E non lasciarla in disparte mentre si pensa al futuro di Alitalia. La Lombardia chiede di inserire nel bando di privatizzazione del 30 per cento della compagnia di bandiera alcuni paletti per difendere lo scalo lombardo. Vere e proprie clausole salva Malpensa. Innanzitutto mantenere, o aumentare, il numero delle destinazioni continentali e intercontinentali: ora in una settimana media Malpensa conta 175 destinazioni e 360 voli e si invita a non scendere al di sotto di questi numeri. Poi far sì che le nuove rotte siano assegnate a Fiumicino o allo scalo lombardo esclusivamente in base alla vicinanza della destinazione, guardando al minor tempo di volo per i passeggeri. Terzo paletto: Alitalia continui a rappresentare la metà dei voli dello scalo come ora che, con i suoi 1.129 voli alla settimana sui 2.284 totali, detiene il 54 per cento del traffico. Infine si preme perché le basi di armamento (personale e strutture) siano adeguate al reale traffico dei due aeroporti. L’ideale per il presidente della Regione sarebbe seguire il modello della fusione avvenuta fra la compagnia aerea olandese Klm e Air France dove «gli olandesi hanno ottenuto garanzie da prendere ad esempio anche per tutelare gli scali lombardi». L’eventuale acquirente delle quote della compagnia di bandiera dovrà tener presente che «va potenziata l’accessibilità dell’aeroporto», che Malpensa «può essere il principale hub italiano» e che «occorre la terza pista per poter fare fronte alla domanda di voli dal 2015 in poi».

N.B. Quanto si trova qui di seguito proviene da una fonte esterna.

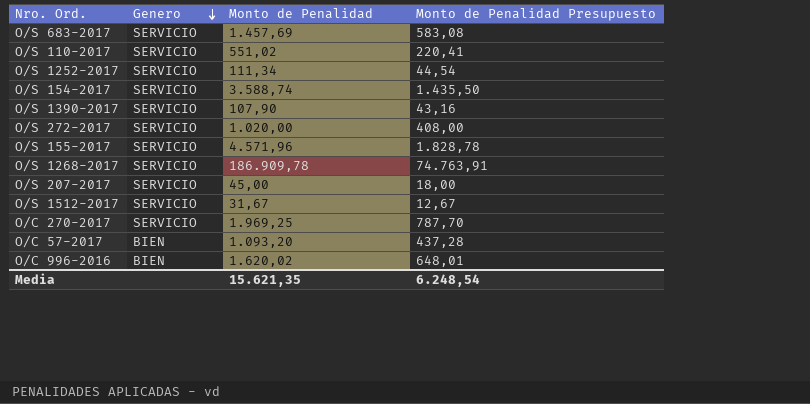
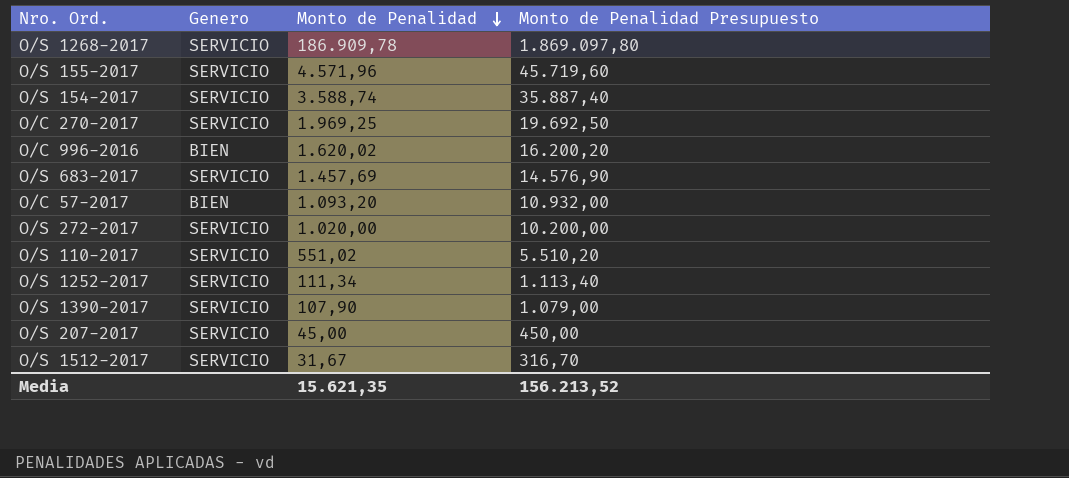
row order: Genero descending -> Monto de Penalidad descending
column Monto de Penalidad Presupuesto | formula: [Monto de Penalidad] * 0,4 -> [Monto de Penalidad] * 10
Media | Monto de Penalidad Presupuesto: 6.248,54 -> 156.213,52

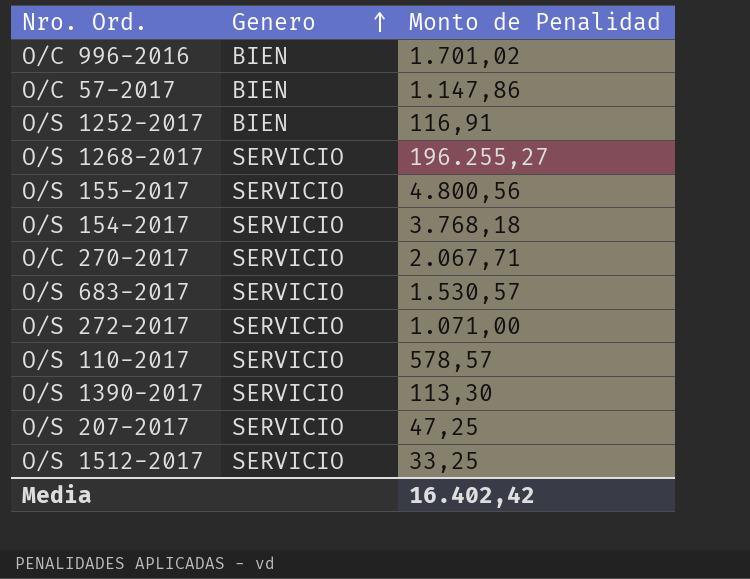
row order: Monto de Penalidad descending -> Genero ascending
column Monto de Penalidad Presupuesto | formula: [Monto de Penalidad] * 10 -> none
O/C 996-2016 | Monto de Penalidad: 1.620,02 -> 1.701,02
O/C 57-2017 | Monto de Penalidad: 1.093,20 -> 1.147,86
O/S 1252-2017 | Genero: SERVICIO -> BIEN
O/S 1252-2017 | Monto de Penalidad: 111,34 -> 116,91
O/S 1268-2017 | Monto de Penalidad: 186.909,78 -> 196.255,27
O/S 155-2017 | Monto de Penalidad: 4.571,96 -> 4.800,56
O/S 154-2017 | Monto de Penalidad: 3.588,74 -> 3.768,18
O/C 270-2017 | Monto de Penalidad: 1.969,25 -> 2.067,71
O/S 683-2017 | Monto de Penalidad: 1.457,69 -> 1.530,57
O/S 272-2017 | Monto de Penalidad: 1.020,00 -> 1.071,00
O/S 110-2017 | Monto de Penalidad: 551,02 -> 578,57
O/S 1390-2017 | Monto de Penalidad: 107,90 -> 113,30
O/S 207-2017 | Monto de Penalidad: 45,00 -> 47,25
O/S 1512-2017 | Monto de Penalidad: 31,67 -> 33,25
Media | Monto de Penalidad: 15.621,35 -> 16.402,42

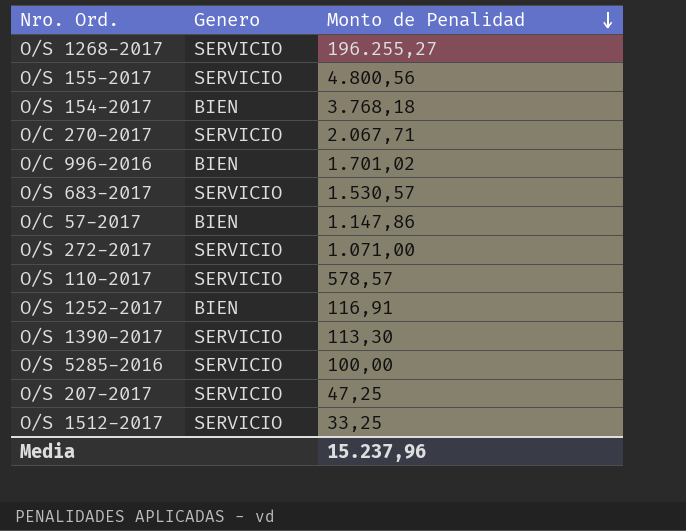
row order: Genero ascending -> Monto de Penalidad descending
O/S 154-2017 | Genero: SERVICIO -> BIEN
row O/S 5285-2016: none -> SERVICIO | 100,00
Media | Monto de Penalidad: 16.402,42 -> 15.237,96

«Il governo - è l’invito di Formigoni - si muova indicando nello sviluppo di Malpensa la strada per il risanamento di Alitalia. Ci opporremo con tutti i mezzi a eventuali decisioni malsane». Intanto, per evitare brutte sorprese non si perde tempo e si lavora al progetto di una compagnia aerea del Nord. «Non che questo sia il nostro principale obiettivo - puntualizza Formigoni - ne stiamo solo parlando, ma qualunque colore ci sia sugli aerei l’importante è che non ne risenta il servizio. Alcuni operatori europei hanno mostrato il loro interesse a diventare il principale vettore di Malpensa. Certo, se si dovessero sacrificare gli interessi della Lombardia allora dovremmo percorrere un’altra via». Il bando su Alitalia è stato annunciato entro la fine dell’anno. Quindi ci sarebbe ancora il tempo di inserire le correzioni richieste. Il confronto fra le istituzioni locali e il governo sulla compagnia di bandiera è già avvenuto parzialmente in occasione del Tavolo Milano, ma Formigoni attende un discussione «da affrontare in maniera corposa prima che sia emesso il bando». Il governo tenga presente che il destino di Alitalia viene solo dopo il rispetto del servizio ai cittadini».